By the time they had walked the cringing Lalasa through it all, an audience had gathered at Kel’s open door.

  "Where did you learn all that?" Owen breathed, his eyes wide.

  "Some I learned at the Yamani court," Kel replied calmly, gulping down a cup of water. "Some Eda Bell taught me this summer."

  "I’m going to treat you with the reverence I reserve for the Crown Jewels," Roald assured her, his eyes crinkled with mirth.

  "Me too," added Seaver and Merric.

  "I’ll treat you with reverence once you help me with classwork, O moon of mathematical wisdom," said Cleon lazily. He still addressed Kel by flowery names, not having tired of it yet. "And you, girl, take my advice," he added, pointing at Lalasa. "Just carry a lead-weighted baton. Then you don’t have to be fancy."

  As Lalasa protested that she couldn’t pick up a weapon, the pages headed to the library. Neal went to fetch his books while Kel gathered all she needed to study.

  "This isn’t the end of it," she told Lalasa firmly. "We’re going to practice together till I know you can use any of those things."

  "That’s what I’m afraid of, miss," Lalasa said, sounding as gloomy as her uncle Gower.

  "I’ll tell you what the Yamanis told me," said Kel as Freckle and Crown flew onto her shoulders. "Fear is a good thing. It means you’re paying attention."

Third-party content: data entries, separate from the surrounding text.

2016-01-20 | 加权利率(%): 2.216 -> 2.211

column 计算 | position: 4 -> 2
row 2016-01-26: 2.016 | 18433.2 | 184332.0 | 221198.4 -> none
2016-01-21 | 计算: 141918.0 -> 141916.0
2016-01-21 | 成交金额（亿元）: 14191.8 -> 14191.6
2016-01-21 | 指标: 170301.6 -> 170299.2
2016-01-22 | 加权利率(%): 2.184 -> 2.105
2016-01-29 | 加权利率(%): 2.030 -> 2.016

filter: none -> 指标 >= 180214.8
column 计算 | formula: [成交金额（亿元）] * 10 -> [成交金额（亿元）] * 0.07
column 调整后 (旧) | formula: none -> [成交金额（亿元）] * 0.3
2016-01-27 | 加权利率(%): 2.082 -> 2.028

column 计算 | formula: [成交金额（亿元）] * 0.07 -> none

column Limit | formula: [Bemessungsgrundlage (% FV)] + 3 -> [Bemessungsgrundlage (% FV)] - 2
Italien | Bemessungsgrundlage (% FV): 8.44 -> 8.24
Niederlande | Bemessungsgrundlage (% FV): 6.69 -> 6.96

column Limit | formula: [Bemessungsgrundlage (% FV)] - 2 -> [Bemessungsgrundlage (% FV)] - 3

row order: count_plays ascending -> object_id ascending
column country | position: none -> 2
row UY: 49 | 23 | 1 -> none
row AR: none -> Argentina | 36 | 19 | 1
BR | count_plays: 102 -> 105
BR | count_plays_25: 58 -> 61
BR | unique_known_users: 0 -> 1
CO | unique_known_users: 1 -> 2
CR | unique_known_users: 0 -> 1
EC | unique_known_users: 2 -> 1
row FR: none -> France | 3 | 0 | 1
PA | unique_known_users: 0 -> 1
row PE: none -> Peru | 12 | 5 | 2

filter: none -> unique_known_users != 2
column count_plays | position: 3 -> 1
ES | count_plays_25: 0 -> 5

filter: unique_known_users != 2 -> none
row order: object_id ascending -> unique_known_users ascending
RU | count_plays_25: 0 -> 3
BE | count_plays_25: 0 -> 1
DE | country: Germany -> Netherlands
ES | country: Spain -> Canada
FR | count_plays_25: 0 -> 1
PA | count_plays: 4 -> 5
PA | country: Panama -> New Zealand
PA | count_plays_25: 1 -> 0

  "They sound like wonderful people, I’m sure," replied Lalasa meekly.

  Kel looked at her. Was that a tiny smile on the older girl’s lips? It was. Feeling rather pleased with herself, Kel went to join her friends.

  Showing Lalasa how to defend herself was fun. Making her practice what she’d been shown was another matter. Kel tried it when she returned that night, and the next morning, and again before bedtime. Lalasa squeaked and cringed, or she treated it as a silly game. While Kel was glad the older girl was comfortable enough to joke, Lalasa’s behavior at her lessons was exasperating.